Settu @ Ranganathan v. State by Inspector of Police All Women Police Station Ranipet
2012-07-26
R.MALA
body2012
DigiLaw.ai
Judgment :- 1. The appeal arises out of the Judgment of conviction and sentence made in S.C.No,118 of 2005 on the file of the learned Additional District and Sessions Judge, Ranipet, whereby, the accused was convicted for the offences under Sections 366, 342 and 376 IPC and for the offence under Section 366 IPC, sentenced to undergo 10 years Rigorous Imprisonment with fine of Rs.5,000/-, in default, to undergo one year imprisonment; for the offence under Section 342 IPC, sentenced to undergo one year imprisonment; for the offence under Section 376 IPC, sentenced to undergo 7 years Rigorous Imprisonment with fine of Rs.5,000/-, in default, to undergo one year imprisonment. 2. The respondent Police filed a charge sheet against the accused stating that on 24.12.2004, the accused had wrongfully restrained one Sundari, a victim girl, when she was proceeding to her house after finishing her work and she was taken to some other place and wrongfully confined there, where the accused committed rape upon her, thereby, committed offences under Sections 342, 366, 417 and 376 of IPC. 3. The learned Sessions Judge, after following the procedure, framed necessary charges against the accused.

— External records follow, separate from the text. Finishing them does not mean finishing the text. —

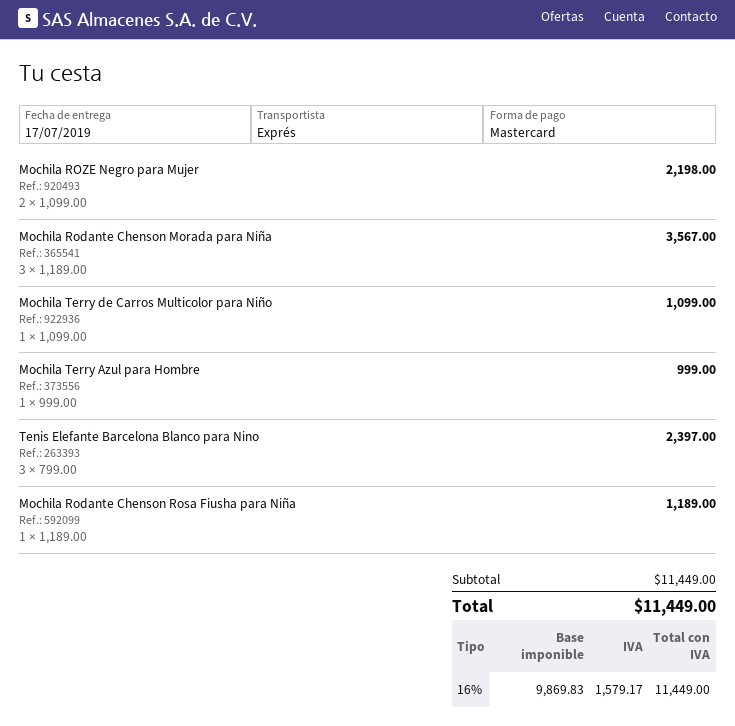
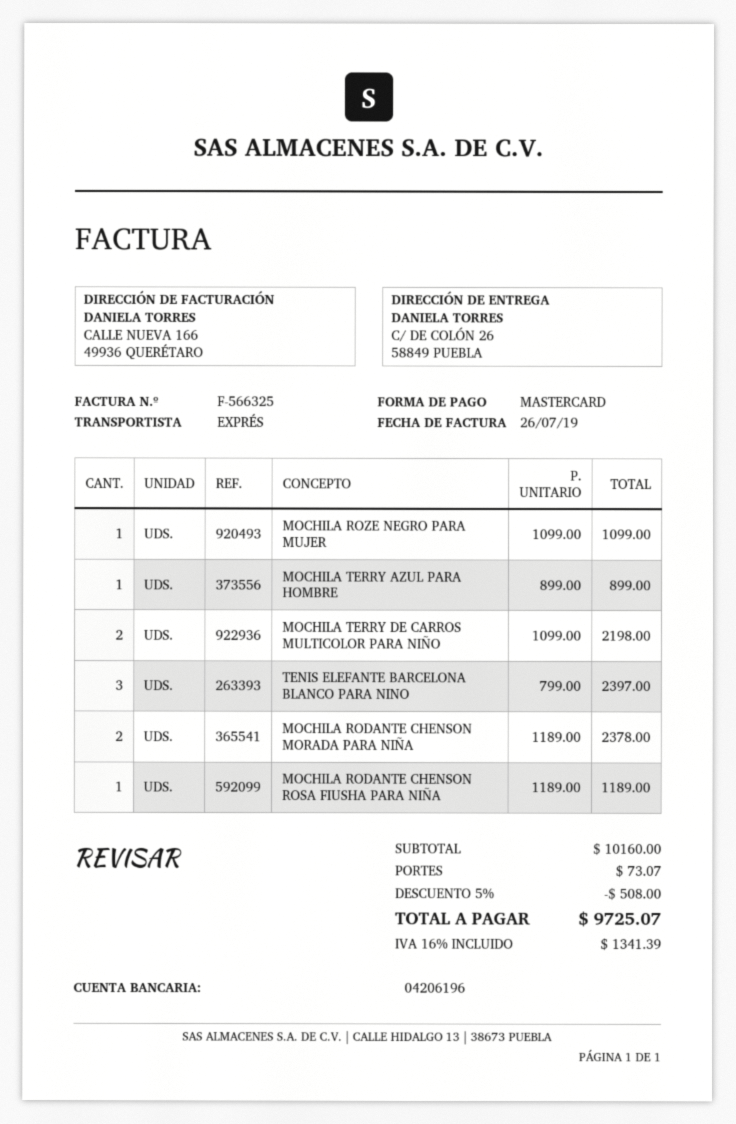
Mochila ROZE Negro para Mujer: 2 x 1099.00 = 2198.00 -> 1 x 1099.00 = 1099.00
Mochila Rodante Chenson Morada para Niña: 3 x 1189.00 = 3567.00 -> 2 x 1189.00 = 2378.00
Mochila Terry de Carros Multicolor para Niño: 1 x 1099.00 = 1099.00 -> 2 x 1099.00 = 2198.00
Mochila Terry Azul para Hombre: 1 x 999.00 = 999.00 -> 1 x 899.00 = 899.00
subtotal: 11449.00 -> 10160.00
discount: none -> 5% = 508.00
shipping: none -> 73.07
tax: 16% = 1579.17 -> 16% = 1341.39
total: 11449.00 -> 9725.07

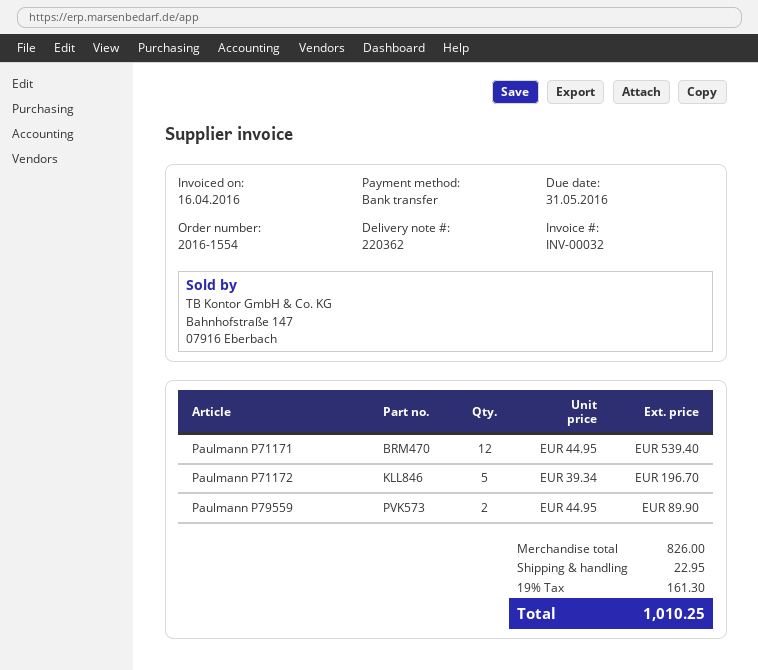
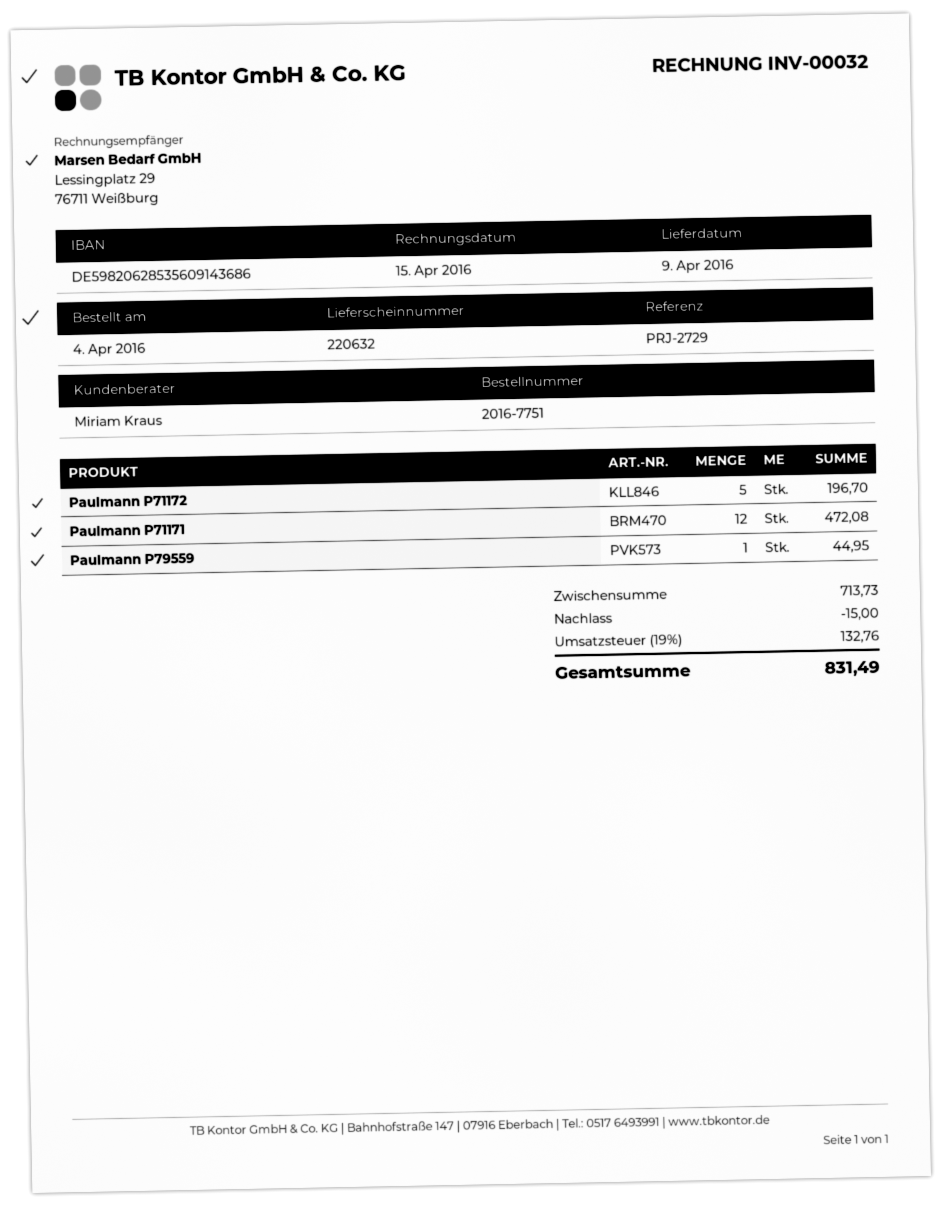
order number: 2016-1554 -> 2016-7751
delivery note number: 220362 -> 220632
invoice date: 2016-04-16 -> 2016-04-15
Paulmann P71171: 12 for 539.40 -> 12 for 472.08
Paulmann P79559: 2 for 89.90 -> 1 for 44.95
subtotal: 826.00 -> 713.73
discount: none -> 15.00
shipping: 22.95 -> none
tax: 19% = 161.30 -> 19% = 132.76
total: 1010.25 -> 831.49

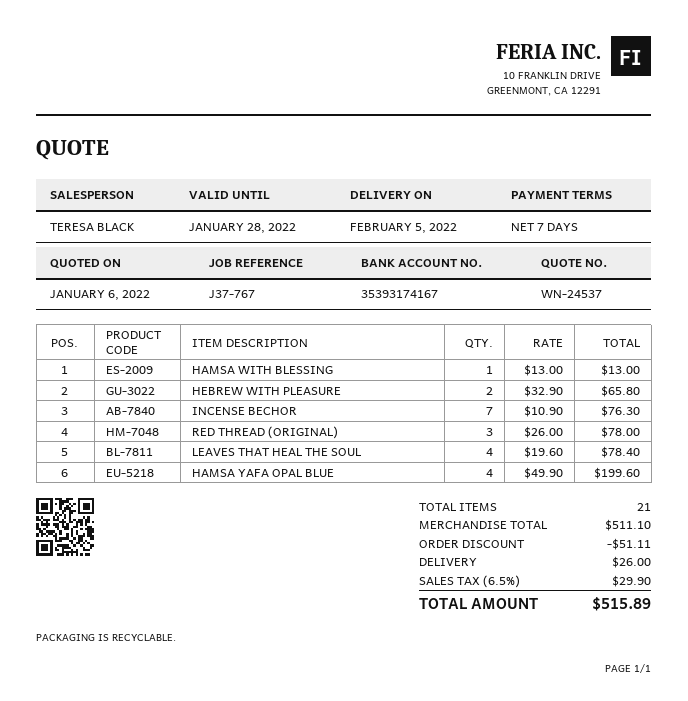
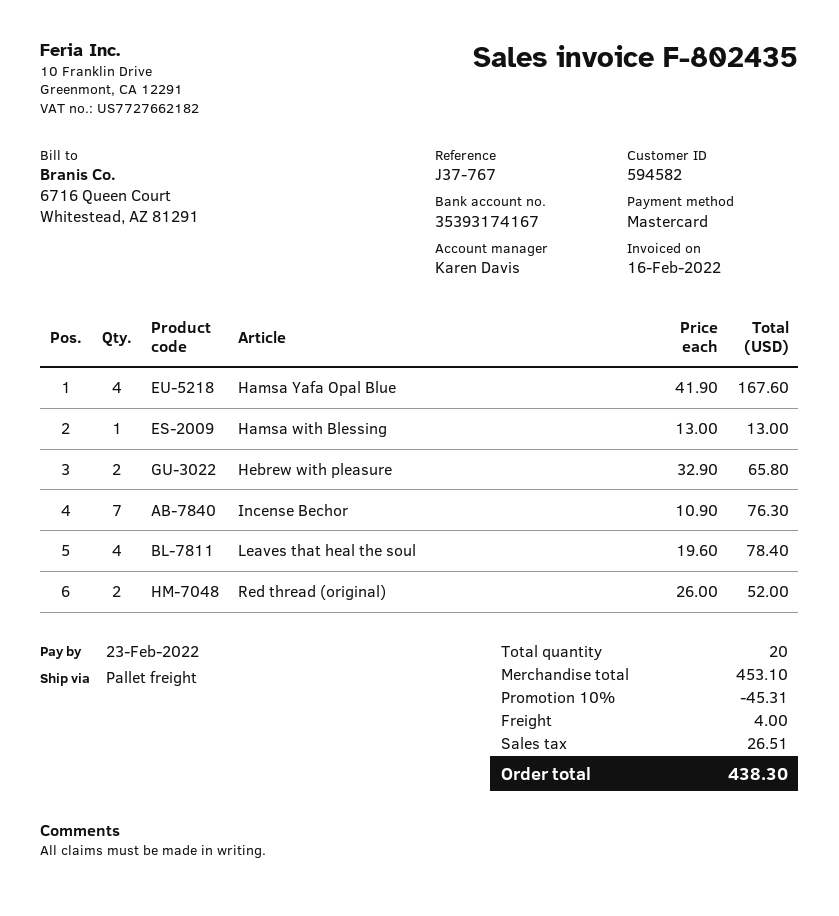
sales rep: TERESA BLACK -> Karen Davis
RED THREAD (ORIGINAL): 3 x 26.00 = 78.00 -> 2 x 26.00 = 52.00
HAMSA YAFA OPAL BLUE: 4 x 49.90 = 199.60 -> 4 x 41.90 = 167.60
total quantity: 21 -> 20
subtotal: 511.10 -> 453.10
discount: 51.11 -> 45.31
shipping: 26.00 -> 4.00
tax: 29.90 -> 26.51
total: 515.89 -> 438.30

Since he pleaded not guilty, on the side of the prosecution, P.Ws.1 to 10 were examined and Exs.P1 to P7 and M.O.1 were marked. 4. The case of the prosecution, based on the evidence, is as follows: (i) P.W.1-Mahendran is the father of P.W.2-Sundari. P.W.2-Sundari, victim girl, who studied upto 7th standard, was working under the accused, who was the Chief Priest of Om Sakthi Temple. On the fateful day, i.e., on 24.12.2004, P.W.2-Sundari, went to work at morning 8 0'clock. Since she had not returned back to home at usual time, i.e. evening at 7 O'clock, P.W.1 made search of his daughter along with P.W.3-Manickam. Thereafter, he came to know that the accused abducted his daughter in a TVS 50. In spite of his effective search, he was unable to secure his daughter and the accused. Thereafter, he went to the Ranipet All women Police Station and gave a complaint. On 26.12.2004, after hearing the news that the accused and P.W.2 were at Sipcot, P.W.1 along with P.W.4-Palani and P.W.8-Anbukkarasi, Sub-Inspector of Police, went there at Ranipet Bus stop, where the accused and P.W.2 were secured by P.W.8.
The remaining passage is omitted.